= Task details =
Pictures appear among the records. Write out all else exactly as it stands.

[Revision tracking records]

*** Begin section ***

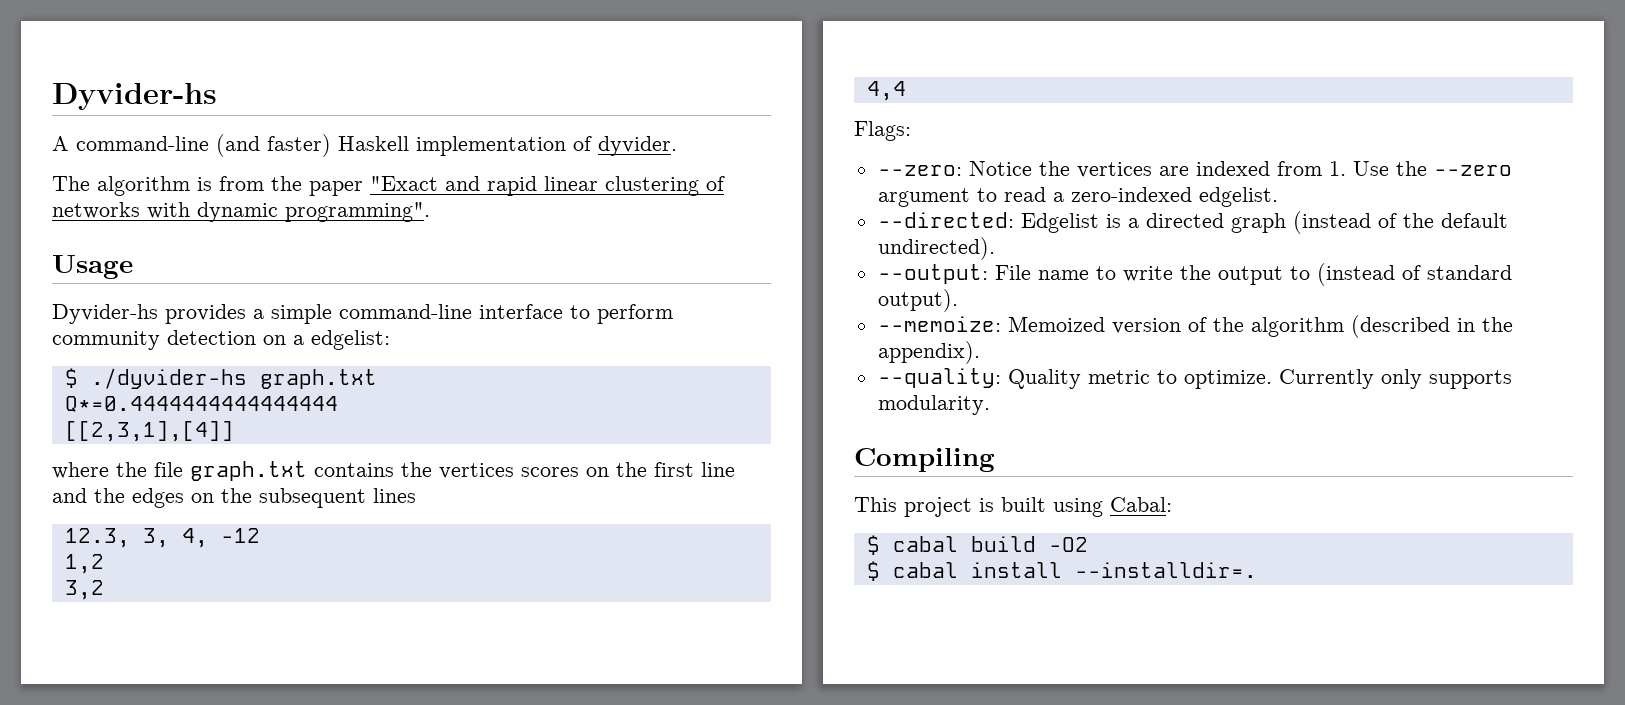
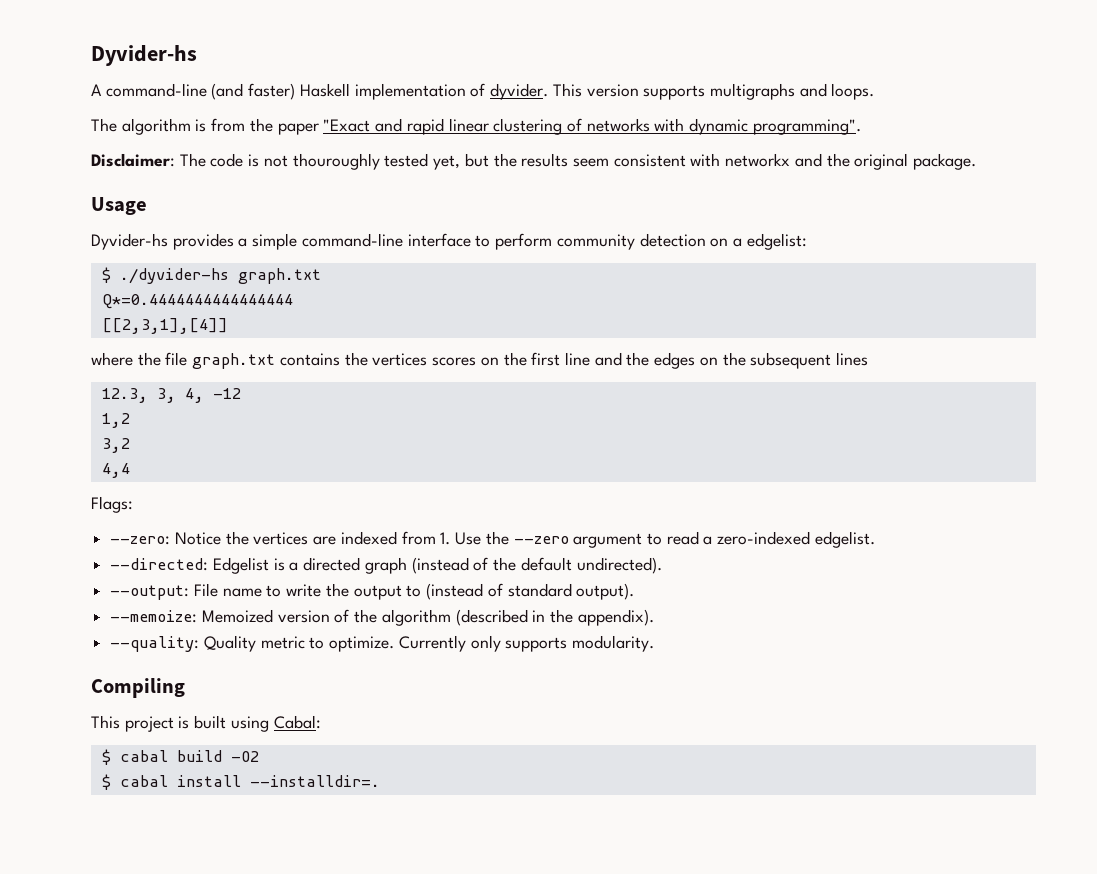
+ This version supports multigraphs and loops.
+ Disclaimer: The code is not thouroughly tested yet, but the results seem consistent with networkx and the original package.

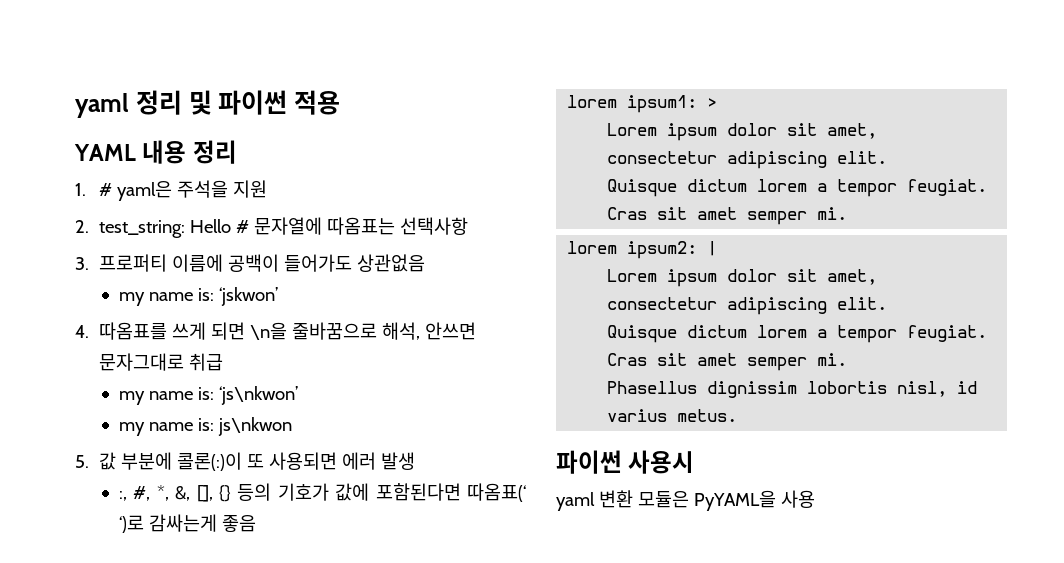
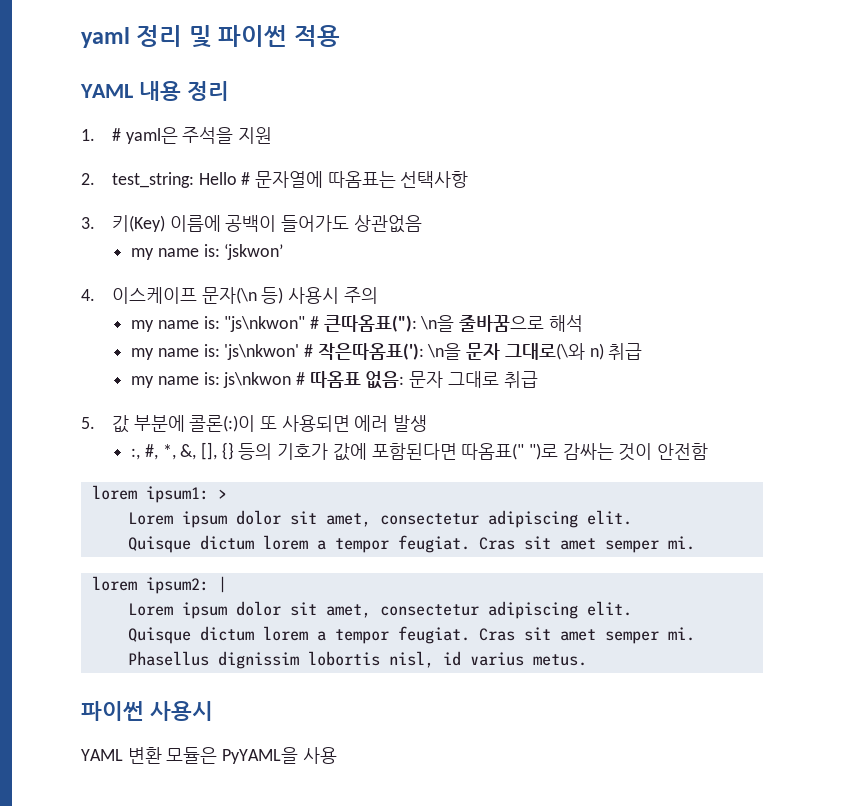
- 3. 프로퍼티 이름에 공백이 들어가도 상관없음
+ 3. 키(Key) 이름에 공백이 들어가도 상관없음
- 4. 따옴표를 쓰게 되면 \n을 줄바꿈으로 해석, 안쓰면 문자그대로 취급
- my name is: ‘js\nkwon’
- my name is: js\nkwon
+ 4. 이스케이프 문자(\n 등) 사용시 주의
+ my name is: "js\nkwon" # 큰따옴표("): \n을 줄바꿈으로 해석
+ my name is: 'js\nkwon' # 작은따옴표('): \n을 문자 그대로(\와 n) 취급
+ my name is: js\nkwon # 따옴표 없음: 문자 그대로 취급
- :, #, *, &, [], {} 등의 기호가 값에 포함된다면 따옴표(‘ ‘)로 감싸는게 좋음
+ :, #, *, &, [], {} 등의 기호가 값에 포함된다면 따옴표(" ")로 감싸는 것이 안전함
- yaml 변환 모듈은 PyYAML을 사용
+ YAML 변환 모듈은 PyYAML을 사용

*** End section ***

= Response =
+ This version supports multigraphs and loops.
+ Disclaimer: The code is not thouroughly tested yet, but the results seem consistent with networkx and the original package.

- 3. 프로퍼티 이름에 공백이 들어가도 상관없음
+ 3. 키(Key) 이름에 공백이 들어가도 상관없음
- 4. 따옴표를 쓰게 되면 \n을 줄바꿈으로 해석, 안쓰면 문자그대로 취급
- my name is: ‘js\nkwon’
- my name is: js\nkwon
+ 4. 이스케이프 문자(\n 등) 사용시 주의
+ my name is: "js\nkwon" # 큰따옴표("): \n을 줄바꿈으로 해석
+ my name is: 'js\nkwon' # 작은따옴표('): \n을 문자 그대로(\와 n) 취급
+ my name is: js\nkwon # 따옴표 없음: 문자 그대로 취급
- :, #, *, &, [], {} 등의 기호가 값에 포함된다면 따옴표(‘ ‘)로 감싸는게 좋음
+ :, #, *, &, [], {} 등의 기호가 값에 포함된다면 따옴표(" ")로 감싸는 것이 안전함
- yaml 변환 모듈은 PyYAML을 사용
+ YAML 변환 모듈은 PyYAML을 사용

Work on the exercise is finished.